Friday, July 1, 2011

The Amazingness that is Flikr

Flikr started out as one of numerous websites that allowed people to post their photos to the web and share them with other people so that you didn't have to mail [email or snail] them to grandma or your mom.

Today, Flikr is a social media site that allows people and organizations to share their digital photos with others around the world by incorporating tagging, geotagging, and Creative Commons licenses so that they can legally be viewed, shared, and often-times used by people miles and countries away. Flikr also allows people to join together in groups, like the Libraries and Librarians group to share content, information, and expertise.

Flikr is widely used not only by people but by organizations, which is part of what makes the site so spiffy. I now know what a CIA library or Grand Duke Carl Francis, the Emperor of Austria look like thanks to the CIA and the Library of Congress, respectively [both images are in the public domain]. I can also look at content posted by the American Library Association who have posted some fun little bits about the ALA Annual Conference that recently happened in New Orleans.  

Many of the wonderful organizations that are on Flikr participate in The Commons which is one of the largest public photography archive. The Commons includes photographs of famous and not-so-famous people and places from around the world.

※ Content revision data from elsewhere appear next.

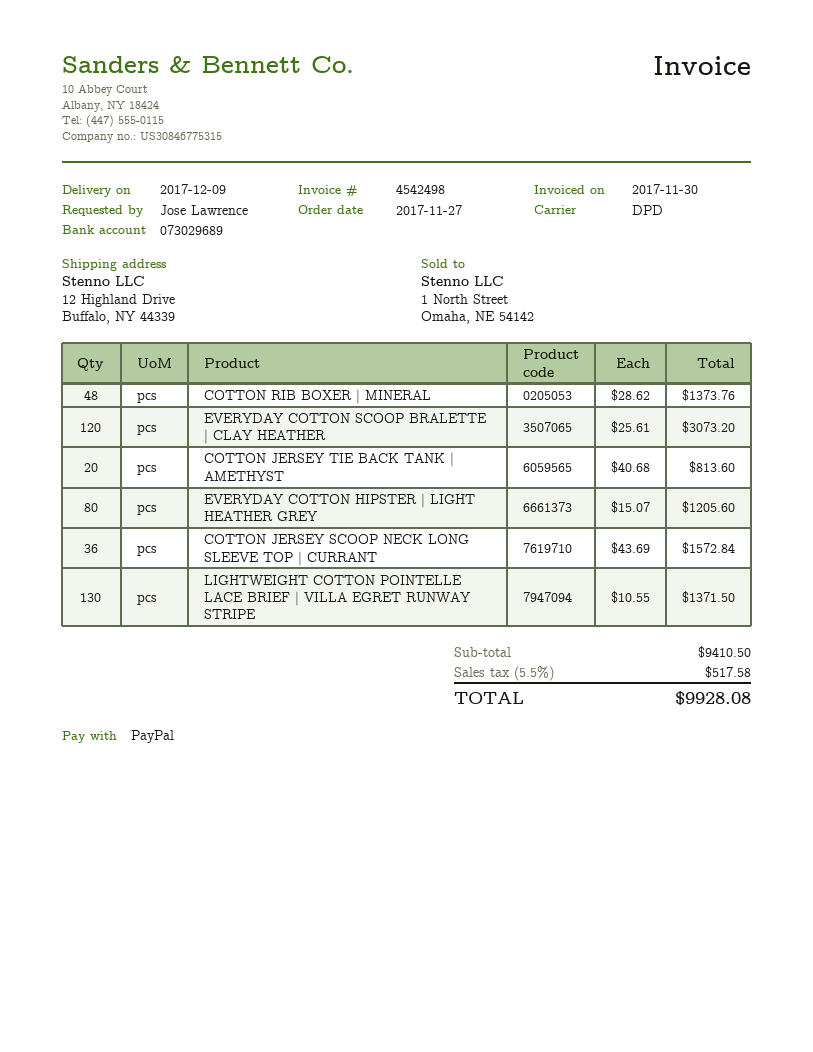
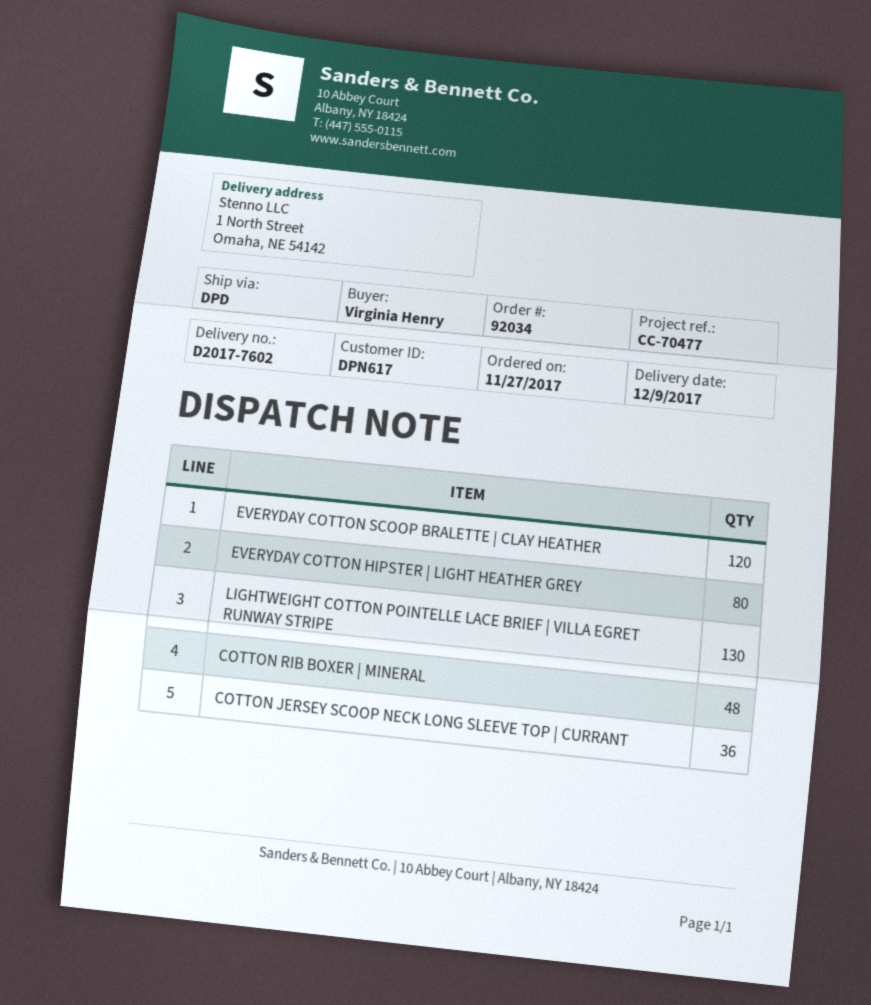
ordered by: Jose Lawrence -> Virginia Henry
ship to: 12 Highland Drive, Buffalo, NY 44339 -> 1 North Street, Omaha, NE 54142
COTTON JERSEY TIE BACK TANK | AMETHYST: 20 -> none

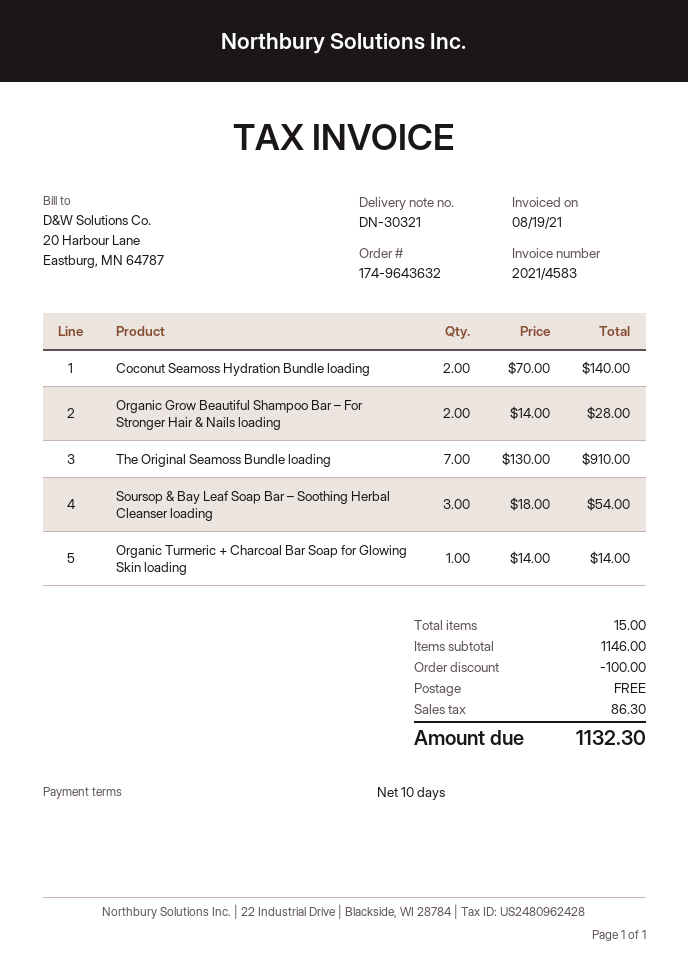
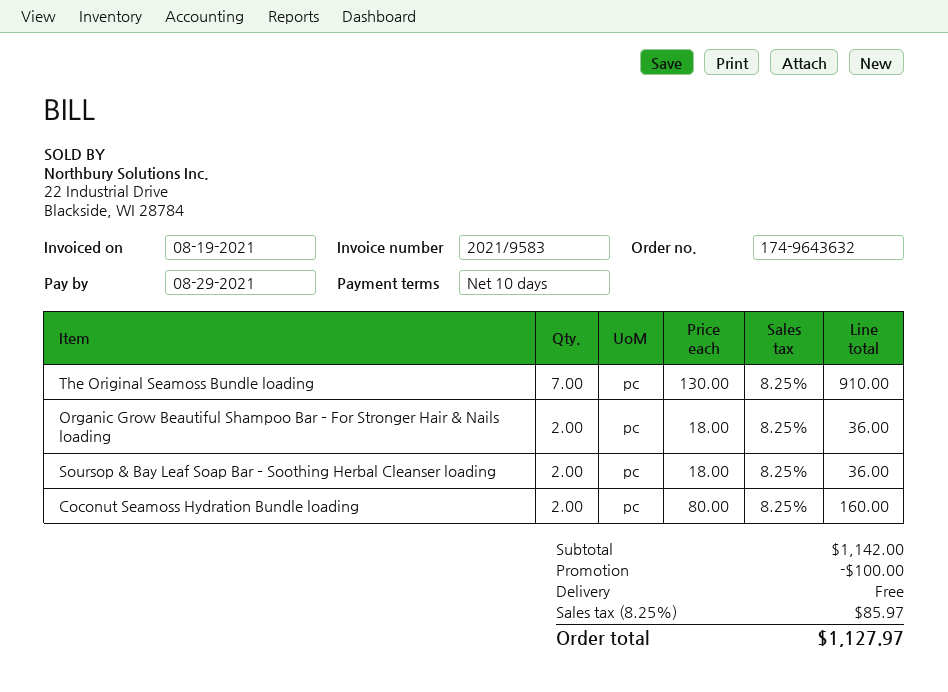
invoice number: 2021/4583 -> 2021/9583
Coconut Seamoss Hydration Bundle loading: 2 x 70.00 = 140.00 -> 2 x 80.00 = 160.00
Organic Grow Beautiful Shampoo Bar – For Stronger Hair & Nails loading: 2 x 14.00 = 28.00 -> 2 x 18.00 = 36.00
Soursop & Bay Leaf Soap Bar – Soothing Herbal Cleanser loading: 3 x 18.00 = 54.00 -> 2 x 18.00 = 36.00
Organic Turmeric + Charcoal Bar Soap for Glowing Skin loading: 1 x 14.00 = 14.00 -> none
subtotal: 1146.00 -> 1142.00
tax: 86.30 -> 85.97
total: 1132.30 -> 1127.97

These images are all part of the public domain and can be used, linked to, and such by anyone.

Beyond The Commons, Flikr also encourages the use of Creative Commons licenses so that photographs published to the site can be used in various ways legally. Many photographs are published under a simple Attribution license so that as long as the original creator is given credit for the photo, you can do with the photo what you like.

The Commons, and the photographs released under Creative Commons licenses on Flikr, are what makes the site so useful to those teaching information literacy. We know that people search the web for content to use and share with others. We have an obligation to teach people how to do so legally and freely. Flikr, and sites like it, allow us to do this easily as we can show people how to search for images they can use, as well as show them how to cite creators of content.

As a side note, two other great resources for content that can legally and freely be used by others are the Creative Commons search engine and the Wikimedia Commons.